MrQuincle · on June 10, 2017

+ Problem: deep nets working fine if they are recurrent, but for forward nets, depth doesn't seem to do the job.

+ Normalization is beneficial for learning (per unit zero means and unit variance). It can be batch normalization, layer normalization, or weight normalization (if trained layer for layer and previous layer normalized).

+ Perturbations through stochastic gradient descent, stochastic regularization (dropout) does not destroy the normalized properties for CNNs, but it does so for forward nets.

+ Self-normalizing net uses a mapping g: O -> O that maps mean and variance to the next layer for each observation. Iteratively applying this mapping leads to a fixed point.

+ The activation function to do so is not a sigmoid, ReLU, etc. but a function that is linear for positive x and exponential in x for negative x; the scaled exponential linear unit.

+ Intuitively: for negative net inputs the variance is decreased, for positive net inputs the variance is increased.

+ For very negative values the variance decrease is stronger. For inputs close to zero the variance increase is stronger.

+ For large invariance in one layer, the variance gets decreased more in the next layer, and vice versa.

+ Theorem 2 states that the variance can be bounded from above and hence there are not exploding gradients.

+ Theorem 3 states that the variance can be bounded from below and does not vanish.

+ Stochasticity is introduced by a variant on dropout called alpha dropout. This is a type of dropout that leaves mean and variance invariant.

I think the paper gives a nice view on handling gradients in deep nets.

visarga · on June 10, 2017

That's a great summary.

The promise of this work is that we can have fully connected nets 30 layers deep, or more. Up until now they didn't work for more than 2-3 layers in depth. The fully connected nets have been untamed and wild until now, but now they can be made to behave.

Now that it has been shown to be possible, in a few months we could see more solutions.

chuckbot · on June 10, 2017

On principle you're right, but at least for computer vision the number of layers you mention are a bit off. VGG16 worked well with 16 layers without any special handling. ResNet went to >150 layers by using shortcuts, which kind of cracked the problem already. This paper gives us more insight and maybe a more elegant solution.

edit: Just realized you said 2/3 _fully connected layers_, which is right. But for convolutions we needed skip connections, too, to get them to work. Any reason you single out fully connected layers?

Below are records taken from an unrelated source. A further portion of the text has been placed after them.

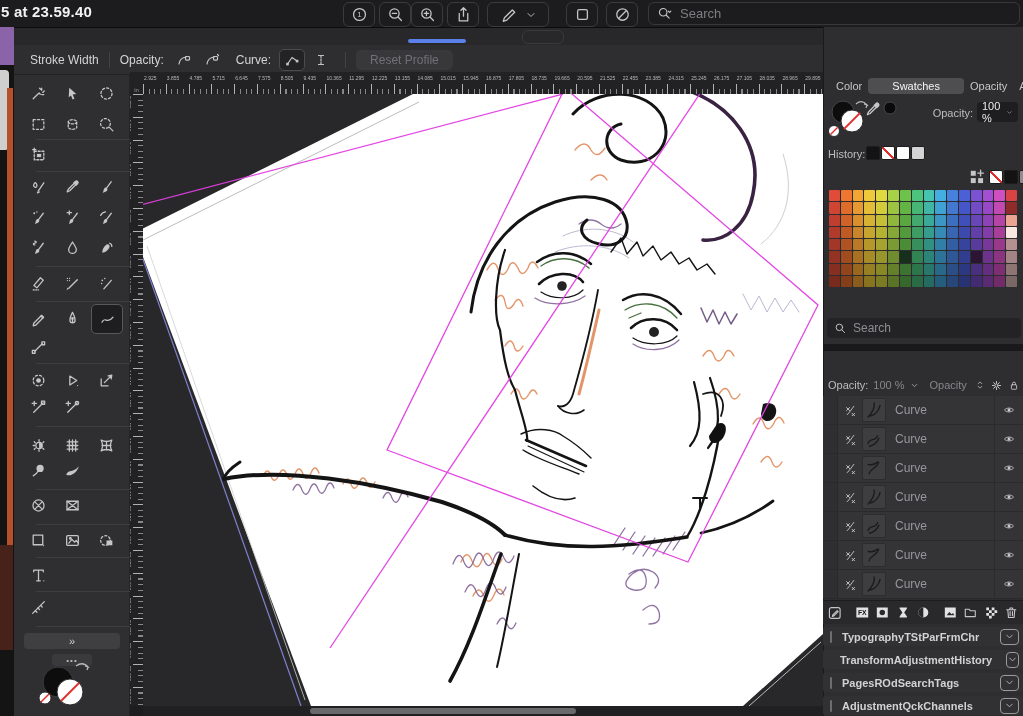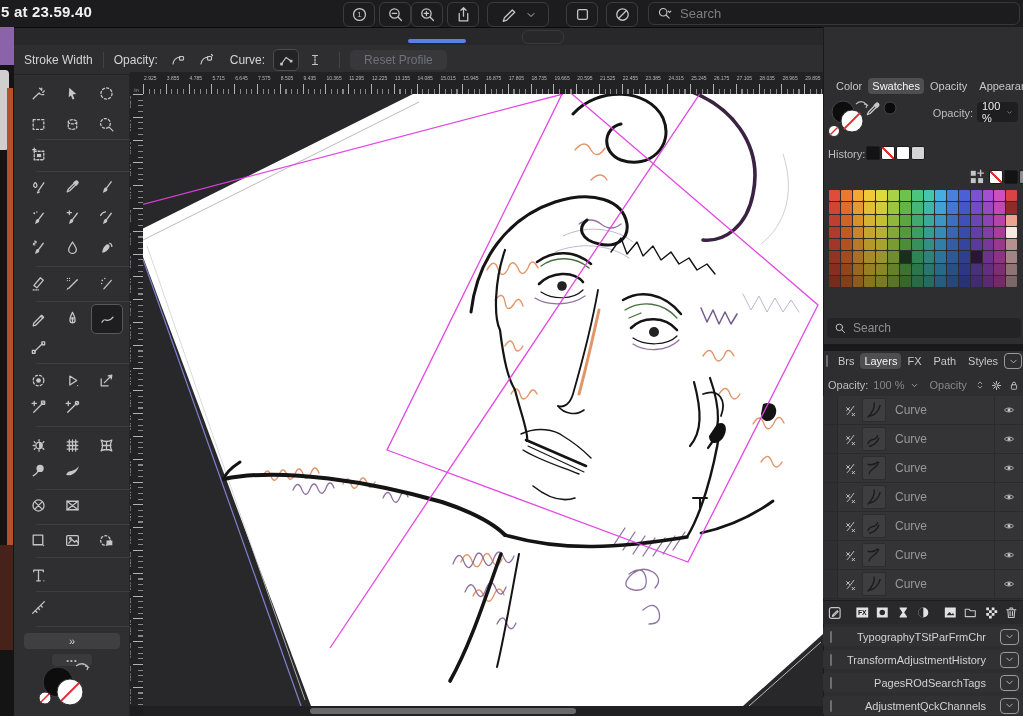"Stroke Width" span { margin-left: 10px -> 16px }
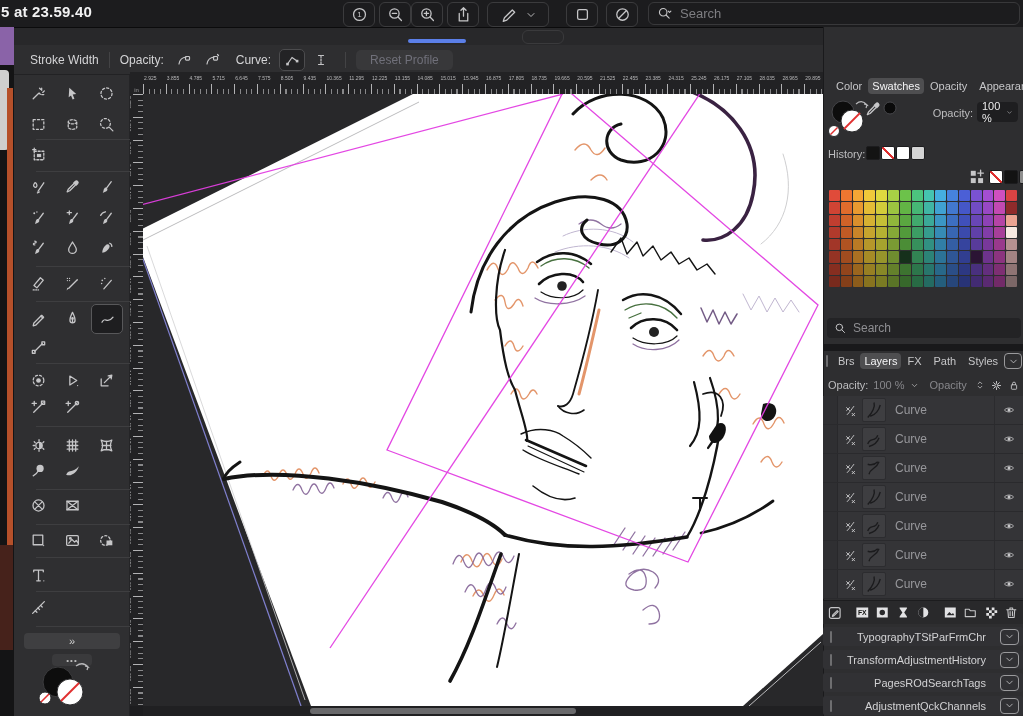"Swatches" .tab-pill { padding: 2px 4px -> 2px 24px }
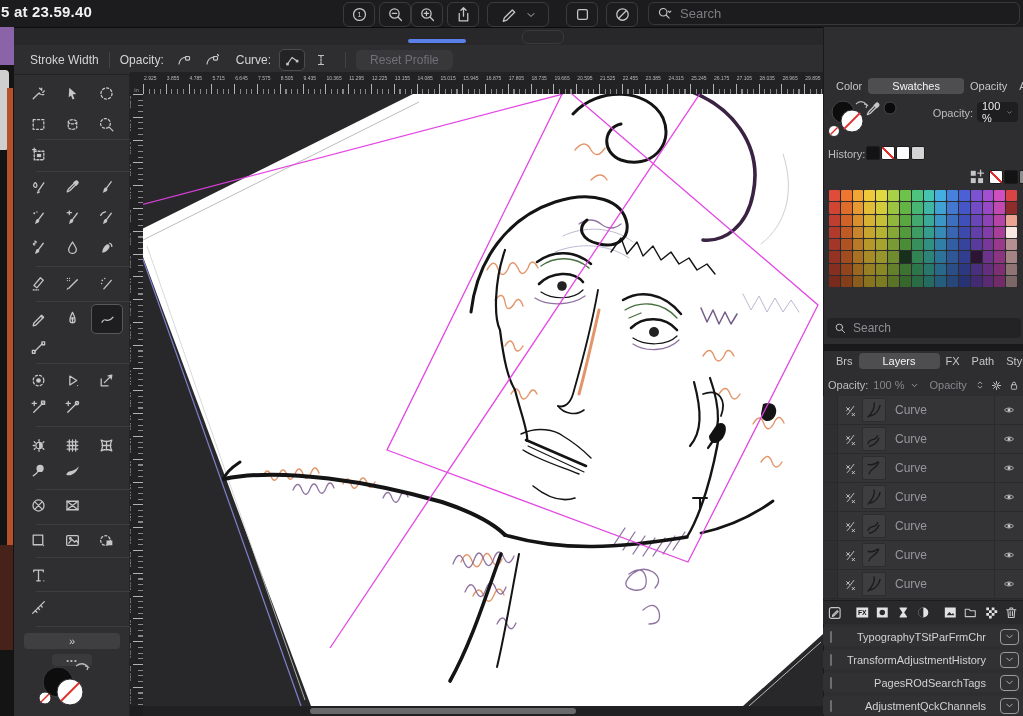"Brs" div.tabbar { html: <div> <span></span> <span>Brs</span> <span>Layers</span> <span>FX</span> <span>Path</span> <span>Styles</span> <span> <svg> <path></path> </svg> </span> </div> -> none }
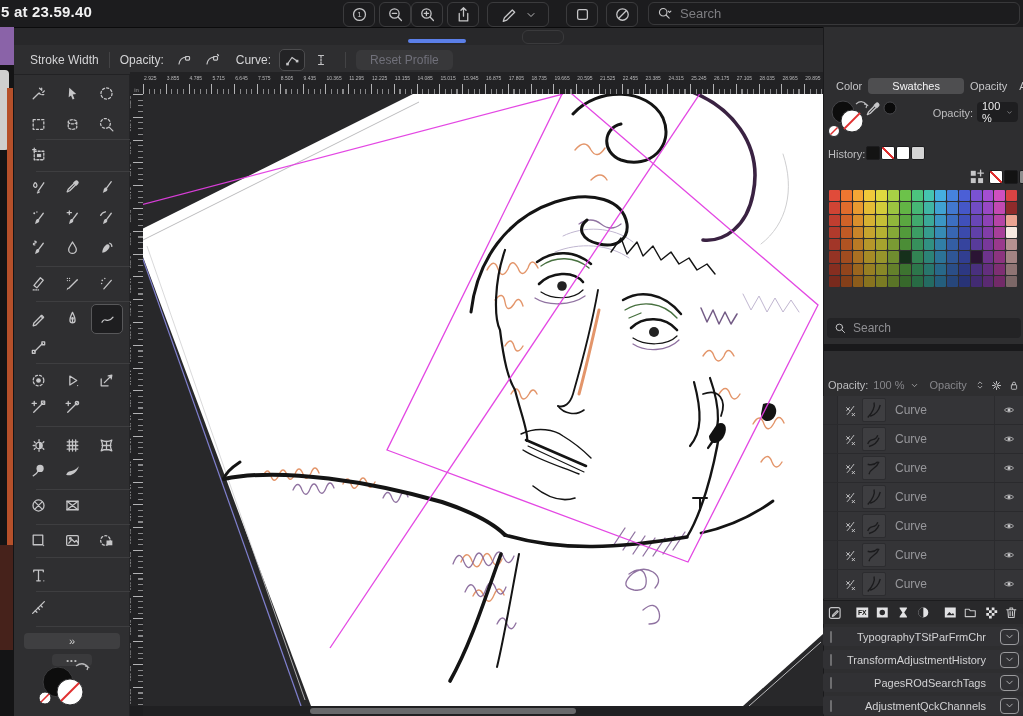"Typography" .group-labels { font-weight: none -> bold; justify-content: flex-end -> flex-start }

jimfleming · on June 10, 2017

Regarding your edit, the authors of the paper in question focus on FNNs and note the reason in the paper:

> Both RNNs and CNNs can stabilize learning via weight sharing, therefore they are less prone to these perturbations. In contrast, FNNs trained with normalization techniques suffer from these perturbations and have high variance in the training error (see Figure 1).

Essentially FNNs stand to benefit more from this work than CNNs or RNNs.

guygurari · on June 10, 2017

That is the point of the paper: making deep fully-connected networks work.

gwern · on June 10, 2017

Reddit discussion: https://www.reddit.com/r/MachineLearning/comments/6g5tg1/r_s...

return0 · on June 10, 2017

They already have a tensorflow implementation of SELU https://github.com/bioinf-jku/SNNs

unixpickle · on June 13, 2017

I'm not sure I see why tanh couldn't be used to the same effect. If you use 1.6*tanh(x) as your activation function, it pushes small variances higher and high variances lower and gets you to a variance of ~1 after many layers. Obviously not as rigorous, just an observation.

daveguy · on June 10, 2017

Page 87 of the paper, Appendix A4.2 starts the comparison between problem sets.

Edits:

Looks impressive, best or near best on most, but I wish they had bolded best of set.

Still not sure how the regularization squares with the rapid precision fitting to the training set data in Figure 1.

nl · on June 11, 2017

That Appendix!

Next time someone claims people don't have a theoretical understanding of how NNs work point them at that.

sherjilozair · on June 11, 2017

And tell them to explain it the rest of us too, since they're so cool and mathy.

posterboy · on June 11, 2017

As I understand it, the theory is not balf of the issue, but the ammount of data processed and generated in training is too much to verify to comprehend manually. So research is currently adding printf debugging, to let the NN explain what it sees, instead of blindly trusting the results.